Diese Stimmen höre ich nicht. Das Ganze ist ein komplexes Vorhaben, aber wir kommen gut voran. Der politische Wille des Kreistags ist da, die Unterstützung aus Stuttgart ist gegeben und die Zusammenarbeit mit der Gemeinde Albbruck gestaltet sich hervorragend. In dem kurzen Zeitfenster seit 2017 sind wir schon sehr weit gekommen. Indes, es gibt noch viele Meilensteine zu erledigen. Bevor eben ein Bau sichtbar wird, muss gut geplant werden. Auch die Förderung in größtmöglicher Höhe muss am Ende des Tages wie von Sozialminister Manfred Lucha zugesagt, dann auch fließen.

Werden Sie als Landrat des Landkreises Waldshut a) noch auf der elektrifizierten Hochrheinbahn und b) auf einer durchgängigen A98 von Weil am Rhein bis Lauchringen fahren?

Zu a: Wenn der Kreistag mich im kommenden Jahr wiederwählt und ich gesund bleibe, dann bin ich überzeugt davon, soll die Elektrifizierung doch bis spätestens 2027 erfolgt sein.

Das könnte Sie auch interessieren

Zu b: Baubeginn im Westen, Abschnitt A 98.6 könnte Ende der 20er Jahre sein, im Raum Waldshut-Tiengen, Abschnitte A 98.8 und 9 am Anfang der 30er Jahre.

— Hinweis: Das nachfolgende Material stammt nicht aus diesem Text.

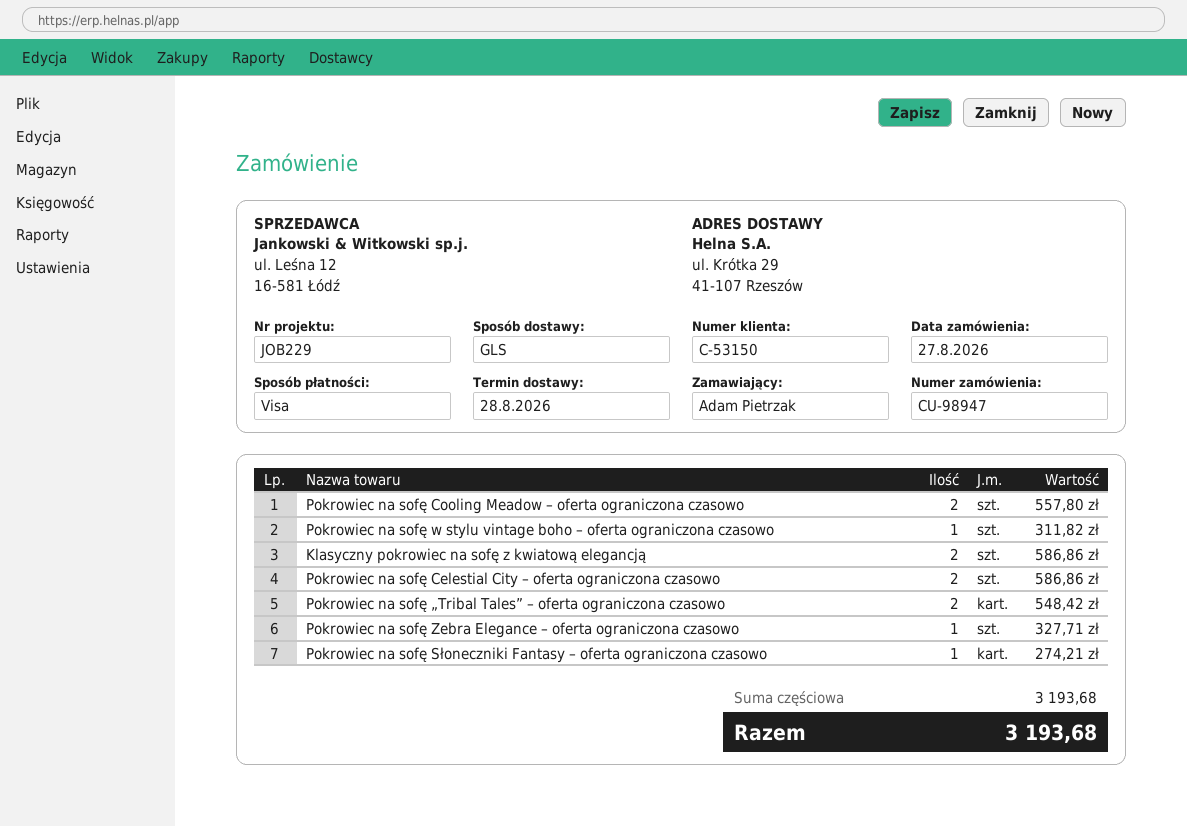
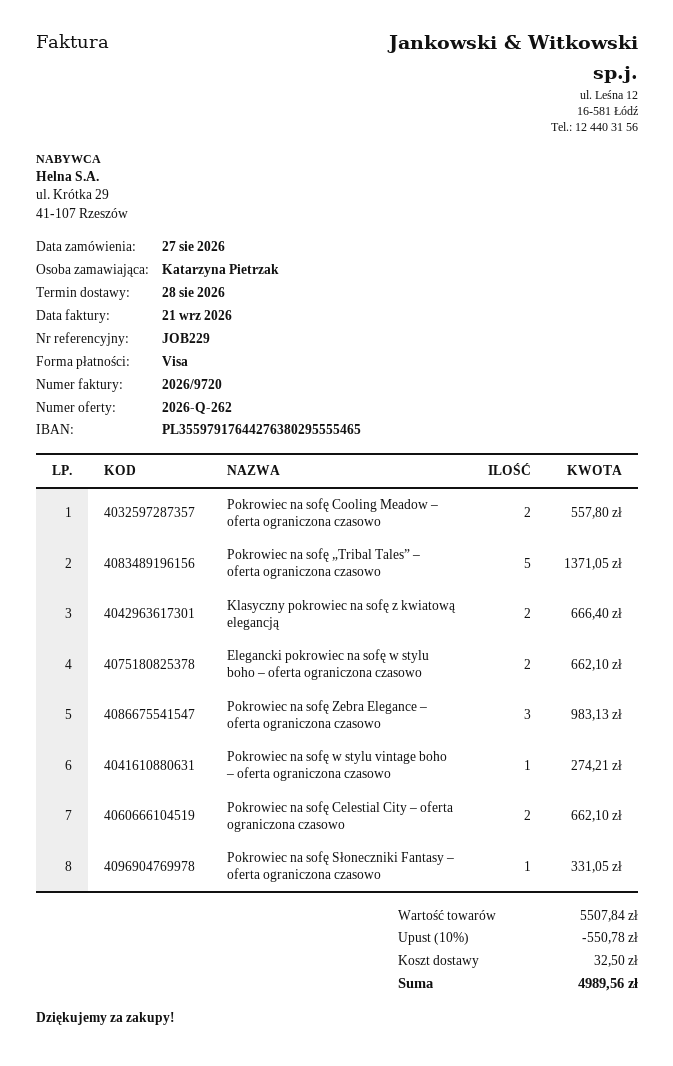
ordered by: Adam Pietrzak -> Katarzyna Pietrzak
Pokrowiec na sofę w stylu vintage boho – oferta ograniczona czasowo: 1 for 311.82 -> 1 for 274.21
Klasyczny pokrowiec na sofę z kwiatową elegancją: 2 for 586.86 -> 2 for 666.40
Pokrowiec na sofę Celestial City – oferta ograniczona czasowo: 2 for 586.86 -> 2 for 662.10
Pokrowiec na sofę „Tribal Tales” – oferta ograniczona czasowo: 2 for 548.42 -> 5 for 1371.05
Pokrowiec na sofę Zebra Elegance – oferta ograniczona czasowo: 1 for 327.71 -> 3 for 983.13
Pokrowiec na sofę Słoneczniki Fantasy – oferta ograniczona czasowo: 1 for 274.21 -> 1 for 331.05
Elegancki pokrowiec na sofę w stylu boho – oferta ograniczona czasowo: none -> 2 for 662.10
subtotal: 3193.68 -> 5507.84
discount: none -> 10% = 550.78
shipping: none -> 32.50
total: 3193.68 -> 4989.56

Die entscheidenden Weichen für beide Projekte werden aber in den kommenden Monaten und Jahren gelegt, also in dieser und in der nächsten Amtsperiode. Ich will mich weiterhin kraftvoll für die Realisierung einsetzen, und halte Kontinuität deshalb auch für wichtig, weil große raumbedeutsame Vorhaben leider nur sehr langsam vorankommen. Umso wichtiger ist eine klare Haltung der Region.

Nachhaltigkeit ist das große Thema der Zeit. Wie ist der Landkreis in diesem Punkt aufgestellt?

Grundsätzlich müssen alle unsere Bemühungen nachhaltig sein. Nachhaltigkeit ist aber ein strapazierter Begriff, ich will es lieber an konkreten Beispielen festmachen: Der Landkreis bezieht Strom aus regenerativen Energien. Wir entwickeln eine nachhaltige Mobilität, ich darf da etwa die Elektrifizierung der Hochrheinstrecke als ganz wichtigen Baustein des ÖPNV nennen. Aus der Waldschadenssituation heraus erarbeiten wir eine nachhaltige klimastabile Wiederaufforstungsstrategie. Es gibt aber noch viel zu tun!

Wie viele Tage gab es, an denen sie sich in Ihren alten Beruf als Anwalt zurückgesehnt haben?

Auch wenn ich sehr gerne als Anwalt gearbeitet habe, hat es tatsächlich keinen solchen Tag gegeben. Auch dann nicht, wenn es einmal schwierig war. Als Landrat habe ich viele Gestaltungsmöglichkeiten und kann Dinge bewegen, komme mit vielen Menschen in Kontakt und habe interessante Begegnungen, das gefällt mir. Ich gehe in dieser gestaltenden Aufgabe auf.